Currently Being ModeratedSep 13, 2013 3:17 AM (in response to dalibocai)
I quite agree with your comments. There is a lack of understanding as to how memory is used within a computer and its operating system. As for virtual memory, well it is not enderstood at all. From my viewpoint the alarming speed with which the OS uses disc space for memory is very worrying indeed for applcation and battery performance.
Hibernation does seem to be a major problem deepnding on the applications being exected when hibernation starts.
This is a design problem within the OS that will, I hope, be addressed within the latest release of Mavericks. As an aside, from the pre-releae hype for Mavericks, Apple are addressing a number of known (well to them) memory problems.
So for me it is teach myself Cocoa, XCode, remember some UNIX and start to delve into the OS. Perhaps I should enlist the help of the Devil's Advocate?
Currently Being ModeratedSep 13, 2013 6:55 AM (in response to Csound1)
All right. Inactive memory is not important. How do you explain the fact that so many people observe an obvious correlation between the increase of inactive memory and dramatically degraded performance? It's a design defect. Apple engineerers, please admit it and do something. We love MAC and we sincerely hope such serious problems can be solved timely.
Currently Being ModeratedSep 13, 2013 6:57 AM (in response to dalibocai)
All right. Inactive memory is not important. How do you explain the fact that so many people observe an obvious correlation between the increase of inactive memory and dramatically degraded performance?
How do you explain the millions who do not?
It's a problem on your system, not OSX generally, when you accept that and start looking for the cause rather than assuming that it is a general problem that millions haven't noticed yet you may get somewhere!
Currently Being ModeratedSep 13, 2013 7:03 AM (in response to Csound1)
Your way to address technical problems is fundamentally wrong. Say you developped a software, and millions of people use it. A tiny portion of users, say 5%, reported the software freezes their computer from time to time. Do you look into your software to check whether its design has problems or you blame the 5% by saying that the other 95% didn't complain at all?

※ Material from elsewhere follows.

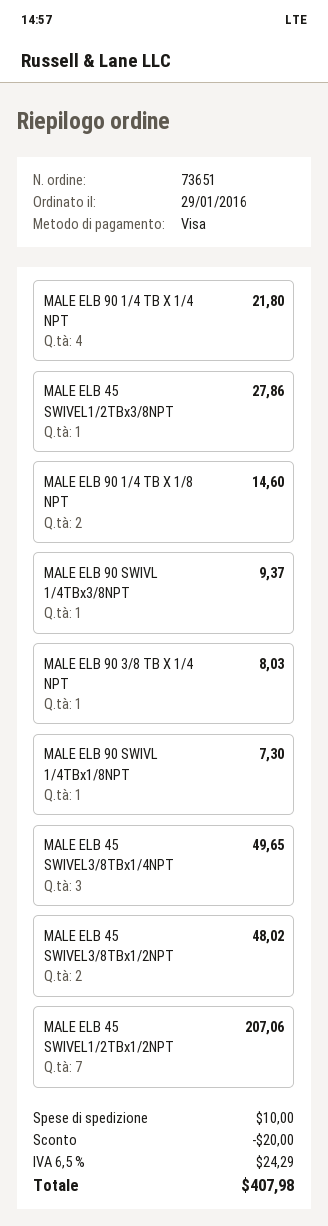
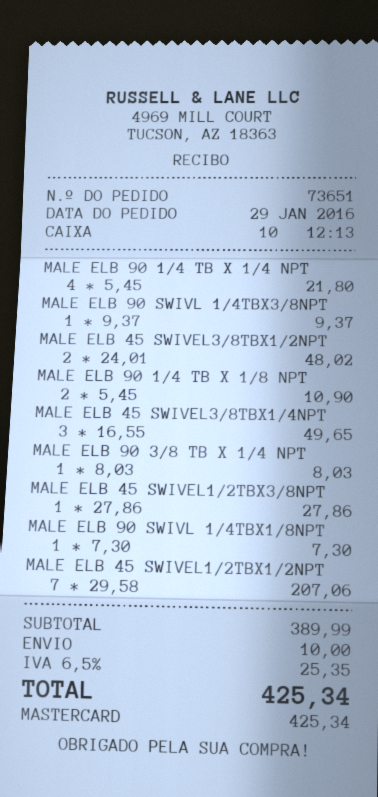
payment method: Visa -> Mastercard
MALE ELB 90 1/4 TB X 1/8 NPT: 2 for 14.60 -> 2 for 10.90
discount: 20.00 -> none
tax: 6.5% = 24.29 -> 6.5% = 25.35
total: 407.98 -> 425.34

By the way, I have several friends, who encountered the same problem. But they don't want to waste their time by posting it on Apple forum or somewhere else. So the seemingly 5% can be actually 20% or more.
Currently Being ModeratedSep 13, 2013 7:07 AM (in response to Csound1)
Currently Being ModeratedSep 13, 2013 7:12 AM (in response to Csound1)
What programs do you usually run on your mac?
If it's a web browser, mail, skype and itunes, I don't wonder you haven't notice any performance change.
But if you run something more serious like Xcode, AutoCAD and Photoshop, you will notice the performance drop very quickly.